Malgré la forte pression que subissent les équipes IT pour migrer l’ensemble des applications dans le cloud, dans certains cas il est encore préférable de conserver des solutions on-premise.

Près de 38% des départements IT admettent ressentir une forte pression pour migrer le système d’information dans le cloud, selon une enquête menée par IDG. Pourtant, cette stratégie n’est pas toujours la plus pertinente. Dans une tribune, Joe McKendrick, l’un des co-auteurs du manifeste SOA, présente quatre situations dans lesquelles la migration sur le cloud n’est pas forcément adaptée.

1Les applications fortement dépendantes du legacy

Dès lors qu’une application est étroitement interconnectée avec des systèmes legacy, qui fonctionnent eux-mêmes uniquement sur site, mieux vaut la maintenir on-premise. Cela permet ainsi de garder l’entière maîtrise des paramétrages, un aspect important pour les applicatifs soumis à des fortes exigences de fiabilité et de performance.

A cela s’ajoute un autre aspect : migrer de grosses applications legacy monolithiques dans le cloud peut s’avérer un vrai chemin de croix pour l’IT, sans forcément de justification suffisante en termes de valeur ajoutée.

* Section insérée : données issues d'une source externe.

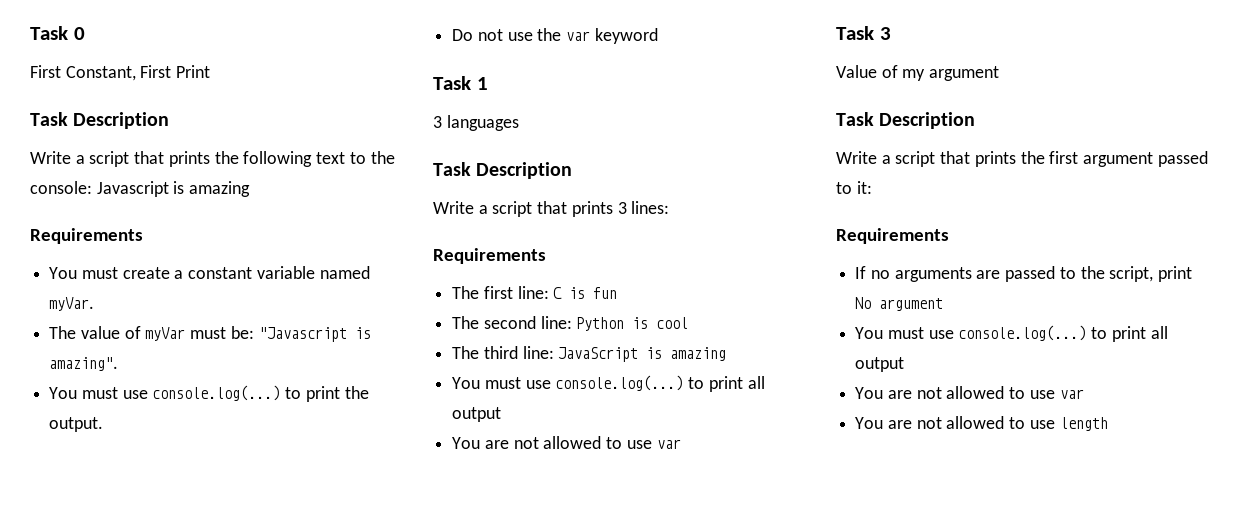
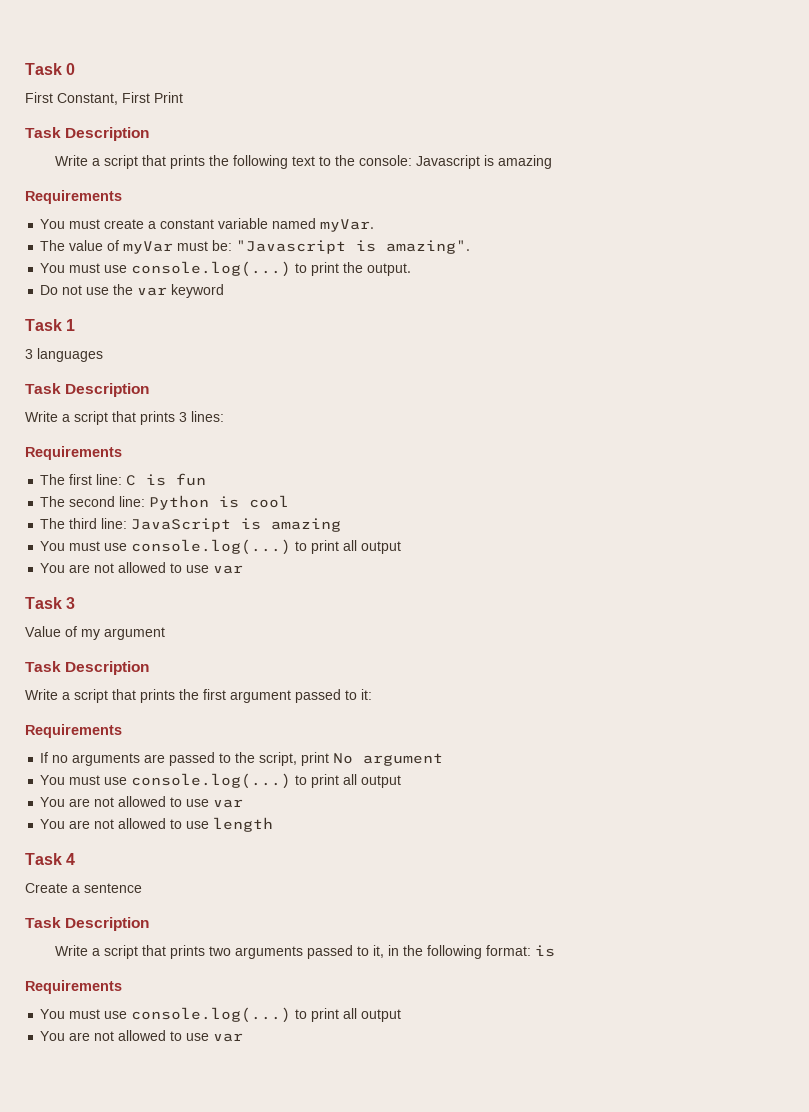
+ Task 4
+ Create a sentence
+ Task Description
+ Write a script that prints two arguments passed to it, in the following format: is
+ Requirements
+ You must use console.log(...) to print all output
+ You are not allowed to use var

2Les coûts cachés du cloud

Si le coût d’entrée pour la plupart des grandes plateformes de cloud sont en général raisonnables, il peut néanmoins y avoir des surprises, notamment au niveau des frais de sortie. Au moment de passer à la pratique, la réversibilité si souvent mise en avant par les fournisseurs n’est donc pas forcément avantageuse pour les clients.

3La sécurité des données

Sur ce point, tout dépend des données concernées par la migration. Si parmi celles-ci figurent des données très sensibles, pour lesquelles l’organisation ne peut prendre aucun risque, un hébergement sur site, dans un système entièrement séparé de l’extérieur, peut s’avérer plus sûr.

4Le besoin de traitements performants

Cette situation concerne en particulier les applications qui consomment de gros volumes de données. Si ces données sont collectées dans un data center, déplacer ces données dans un cloud public n’est pas toujours pertinent. D’une part, la migration n’est pas instantanée, loin de là. D’autre part, dès lors que les traitements doivent être effectués en temps réel, ou qu’il s’agit d’analyses complexes, il est préférable de laisser les applications au plus près des données. Là encore, c’est une question de performance.

Ces différents cas de figure concernent surtout les organisations dont le système d’information a une certaine ancienneté, et qui doivent composer avec cet existant. Pour les entreprises plus jeunes, de type start-up, il est plus simple de tout bâtir dans le cloud.